▸ **Activity**
Among the records below, one line contains "CT_Narayanpur | vaccinationratio: 0.731"; copy that line and all that follow it, exactly as written.

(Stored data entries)
+ + +

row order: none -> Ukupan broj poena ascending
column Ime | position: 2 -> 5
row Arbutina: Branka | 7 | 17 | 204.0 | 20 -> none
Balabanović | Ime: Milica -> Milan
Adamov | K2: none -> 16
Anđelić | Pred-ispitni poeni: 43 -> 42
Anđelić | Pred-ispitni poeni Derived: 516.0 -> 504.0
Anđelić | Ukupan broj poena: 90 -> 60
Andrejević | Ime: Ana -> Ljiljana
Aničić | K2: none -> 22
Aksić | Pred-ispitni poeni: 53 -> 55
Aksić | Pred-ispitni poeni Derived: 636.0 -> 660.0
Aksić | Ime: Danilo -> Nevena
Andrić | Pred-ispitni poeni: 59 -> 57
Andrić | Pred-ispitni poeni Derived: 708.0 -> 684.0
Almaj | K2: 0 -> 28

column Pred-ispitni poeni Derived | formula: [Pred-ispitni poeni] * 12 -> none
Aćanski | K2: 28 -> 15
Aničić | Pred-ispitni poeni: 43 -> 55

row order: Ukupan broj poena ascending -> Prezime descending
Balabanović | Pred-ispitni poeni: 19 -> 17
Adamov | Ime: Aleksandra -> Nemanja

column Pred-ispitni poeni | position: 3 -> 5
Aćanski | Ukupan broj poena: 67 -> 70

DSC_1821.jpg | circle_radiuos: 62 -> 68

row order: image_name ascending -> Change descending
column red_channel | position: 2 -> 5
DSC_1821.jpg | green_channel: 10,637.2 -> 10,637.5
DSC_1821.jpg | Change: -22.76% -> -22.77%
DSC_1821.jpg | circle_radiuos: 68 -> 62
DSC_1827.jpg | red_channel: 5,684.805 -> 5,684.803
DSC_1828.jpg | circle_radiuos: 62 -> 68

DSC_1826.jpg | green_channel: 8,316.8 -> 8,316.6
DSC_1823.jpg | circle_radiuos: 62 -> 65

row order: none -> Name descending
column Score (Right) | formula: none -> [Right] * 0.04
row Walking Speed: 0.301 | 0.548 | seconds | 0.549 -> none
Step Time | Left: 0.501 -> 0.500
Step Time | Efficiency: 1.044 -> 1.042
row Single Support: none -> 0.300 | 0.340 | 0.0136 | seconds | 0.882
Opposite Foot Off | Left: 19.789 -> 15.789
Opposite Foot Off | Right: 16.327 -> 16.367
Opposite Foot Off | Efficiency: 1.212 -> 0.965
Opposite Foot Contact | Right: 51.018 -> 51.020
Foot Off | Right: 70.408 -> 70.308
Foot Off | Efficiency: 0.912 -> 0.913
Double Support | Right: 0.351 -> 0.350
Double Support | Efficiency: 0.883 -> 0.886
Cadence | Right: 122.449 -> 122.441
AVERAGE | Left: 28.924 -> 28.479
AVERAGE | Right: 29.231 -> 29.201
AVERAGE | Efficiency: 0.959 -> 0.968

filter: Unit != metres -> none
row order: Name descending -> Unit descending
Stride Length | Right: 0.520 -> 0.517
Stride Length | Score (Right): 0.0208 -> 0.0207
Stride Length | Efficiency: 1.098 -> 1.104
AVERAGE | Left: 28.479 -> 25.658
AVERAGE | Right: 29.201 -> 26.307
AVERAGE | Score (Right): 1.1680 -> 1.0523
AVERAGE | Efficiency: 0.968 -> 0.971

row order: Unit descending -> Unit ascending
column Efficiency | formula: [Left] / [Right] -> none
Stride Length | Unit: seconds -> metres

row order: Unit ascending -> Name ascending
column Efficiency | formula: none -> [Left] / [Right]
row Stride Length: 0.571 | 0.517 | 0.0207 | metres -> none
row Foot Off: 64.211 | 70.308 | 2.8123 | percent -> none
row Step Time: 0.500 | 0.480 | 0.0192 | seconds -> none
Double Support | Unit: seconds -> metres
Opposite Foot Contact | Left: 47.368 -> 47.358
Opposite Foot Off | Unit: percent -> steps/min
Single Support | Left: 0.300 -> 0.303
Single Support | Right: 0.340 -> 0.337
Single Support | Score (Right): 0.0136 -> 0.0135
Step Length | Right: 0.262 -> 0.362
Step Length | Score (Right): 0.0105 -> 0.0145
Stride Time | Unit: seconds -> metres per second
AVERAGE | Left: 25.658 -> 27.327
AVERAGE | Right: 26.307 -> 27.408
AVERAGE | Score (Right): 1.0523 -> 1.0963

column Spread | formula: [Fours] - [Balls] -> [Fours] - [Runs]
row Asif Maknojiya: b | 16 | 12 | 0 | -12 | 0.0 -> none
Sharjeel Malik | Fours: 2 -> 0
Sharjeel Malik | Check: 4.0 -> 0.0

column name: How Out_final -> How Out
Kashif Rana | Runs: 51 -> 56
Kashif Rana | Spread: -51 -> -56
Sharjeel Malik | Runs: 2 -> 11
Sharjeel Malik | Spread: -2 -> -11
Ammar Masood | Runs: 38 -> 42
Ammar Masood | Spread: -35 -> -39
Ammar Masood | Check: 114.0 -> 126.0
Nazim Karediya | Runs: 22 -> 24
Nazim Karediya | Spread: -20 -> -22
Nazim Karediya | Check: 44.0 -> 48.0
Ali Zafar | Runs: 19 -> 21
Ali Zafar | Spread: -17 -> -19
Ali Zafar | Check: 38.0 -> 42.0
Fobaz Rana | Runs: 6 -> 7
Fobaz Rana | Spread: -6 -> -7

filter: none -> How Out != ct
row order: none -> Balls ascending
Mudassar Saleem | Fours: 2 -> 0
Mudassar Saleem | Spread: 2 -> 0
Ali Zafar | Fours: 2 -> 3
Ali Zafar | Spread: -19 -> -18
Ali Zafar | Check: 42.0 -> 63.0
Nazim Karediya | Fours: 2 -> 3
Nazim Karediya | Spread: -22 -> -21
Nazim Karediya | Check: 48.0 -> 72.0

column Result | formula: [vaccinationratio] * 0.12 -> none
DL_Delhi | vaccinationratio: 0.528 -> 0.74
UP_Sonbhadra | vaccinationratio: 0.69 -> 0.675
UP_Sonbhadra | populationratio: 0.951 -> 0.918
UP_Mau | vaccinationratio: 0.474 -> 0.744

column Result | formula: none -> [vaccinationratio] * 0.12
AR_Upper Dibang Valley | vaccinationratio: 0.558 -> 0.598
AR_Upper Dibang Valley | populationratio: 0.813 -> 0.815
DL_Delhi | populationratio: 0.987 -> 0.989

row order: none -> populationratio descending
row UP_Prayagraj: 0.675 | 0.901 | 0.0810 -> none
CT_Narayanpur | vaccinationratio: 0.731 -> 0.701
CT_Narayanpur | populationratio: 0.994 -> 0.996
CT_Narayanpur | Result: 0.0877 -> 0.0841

+ + +

▸ **Task solution**
CT_Narayanpur | vaccinationratio: 0.731 -> 0.701
CT_Narayanpur | populationratio: 0.994 -> 0.996
CT_Narayanpur | Result: 0.0877 -> 0.0841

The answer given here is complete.